Loneliness increases dementia risk by about 31% across studies, and the effect is even larger for vascular dementia, where lonely individuals face a 73% higher risk. This isn’t just correlation. Social interaction stimulates multiple brain networks simultaneously: language processing, emotional regulation, memory retrieval, and attention. Without regular engagement, those networks weaken.

Social connection doesn’t require a large circle of friends. Regular meaningful interaction, even with a small number of people, provides the cognitive stimulation that matters. Volunteering, joining a class, maintaining phone or video calls with family, or participating in a faith community all count. The goal is consistent engagement, not occasional socializing.

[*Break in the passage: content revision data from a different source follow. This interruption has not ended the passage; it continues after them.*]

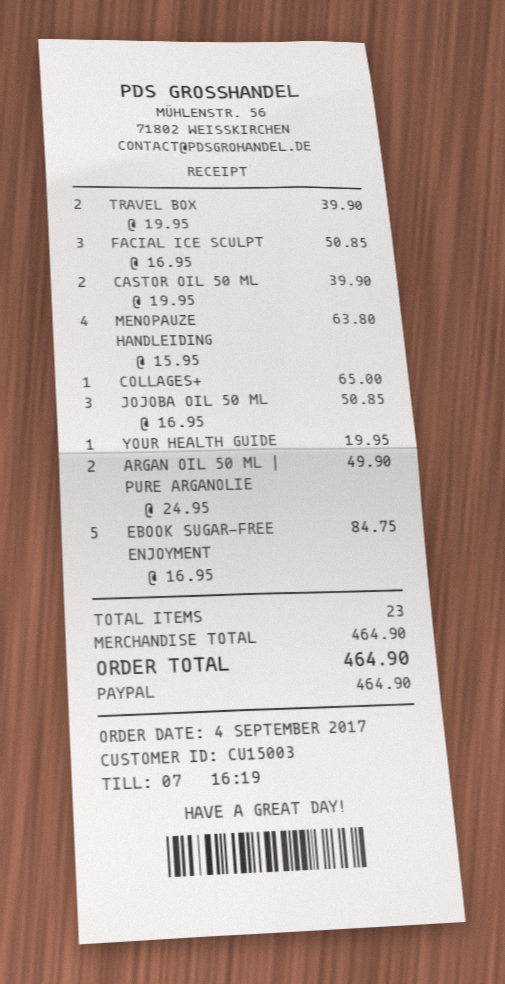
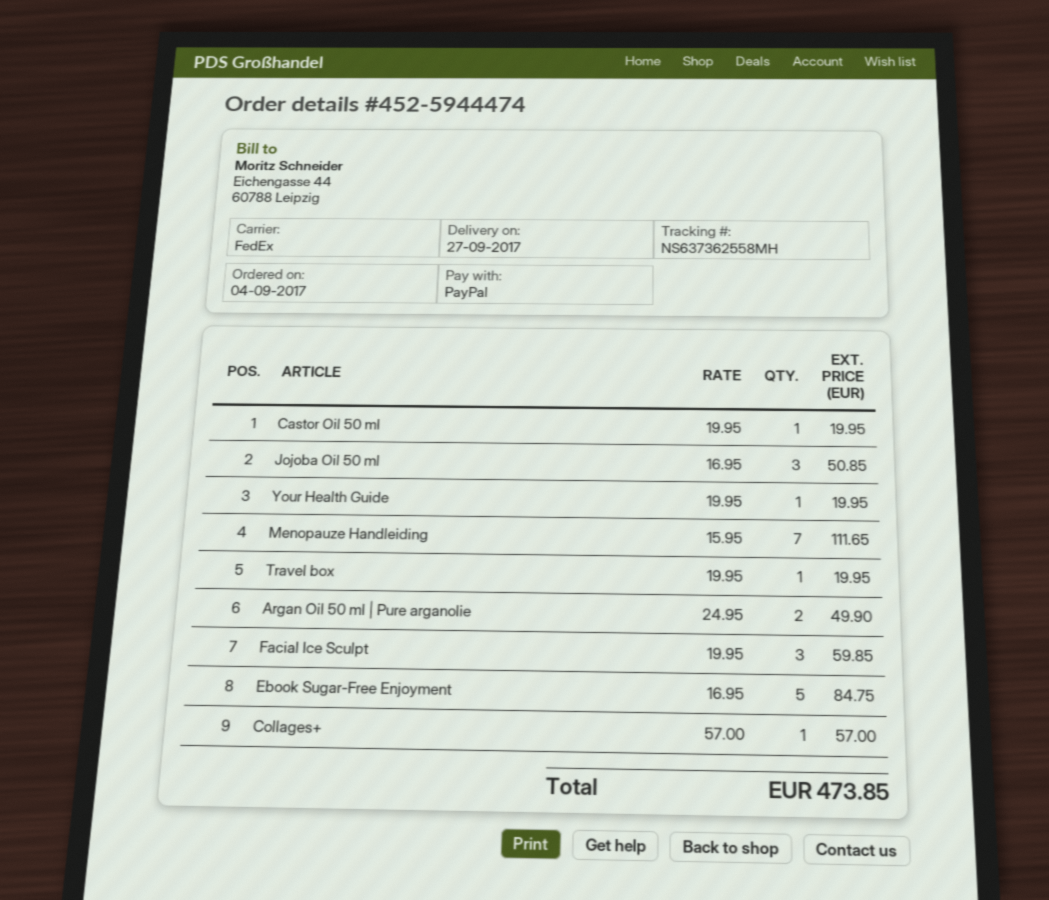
TRAVEL BOX: 2 x 19.95 = 39.90 -> 1 x 19.95 = 19.95
FACIAL ICE SCULPT: 3 x 16.95 = 50.85 -> 3 x 19.95 = 59.85
CASTOR OIL 50 ML: 2 x 19.95 = 39.90 -> 1 x 19.95 = 19.95
MENOPAUZE HANDLEIDING: 4 x 15.95 = 63.80 -> 7 x 15.95 = 111.65
COLLAGES+: 1 x 65.00 = 65.00 -> 1 x 57.00 = 57.00
total: 464.90 -> 473.85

Mental Stimulation and Education

Higher education is associated with a higher baseline level of cognitive function, which provides a buffer against the effects of brain aging. Think of it as starting from a higher platform: even as cognitive ability declines with age, people with more education have further to fall before they cross the threshold into noticeable impairment. Research from a large longitudinal study in Neurology found that education’s main contribution is raising that starting level rather than slowing the actual rate of decline.

This doesn’t mean education in childhood is your only chance. Cognitively demanding activities throughout life, including complex work, learning new skills, reading, puzzles, and learning a second language, continue to build and maintain cognitive reserves. The principle is straightforward: brains that are regularly challenged maintain more functional connections.

What About Medication?

There are now FDA-approved medications that target the amyloid plaques associated with Alzheimer’s disease. These antibody-based treatments, given by infusion, can slow cognitive decline in people with early-stage Alzheimer’s. In clinical trials, lecanemab showed statistically significant slowing of decline on standard cognitive and functional measures compared to placebo. These drugs don’t stop or reverse dementia. They modestly slow its progression in the early stages, and they carry risks including brain swelling and bleeding that require regular monitoring with brain scans.

For most people searching “how to stop dementia,” the relevant takeaway is that no pill prevents dementia in healthy people. The medications that exist are treatments for people who already have early Alzheimer’s. Prevention remains firmly in the territory of the lifestyle and health factors above. The 45% figure from the Lancet Commission dwarfs the effect size of any currently available drug, which is both sobering and empowering: the most powerful tools are the ones you control.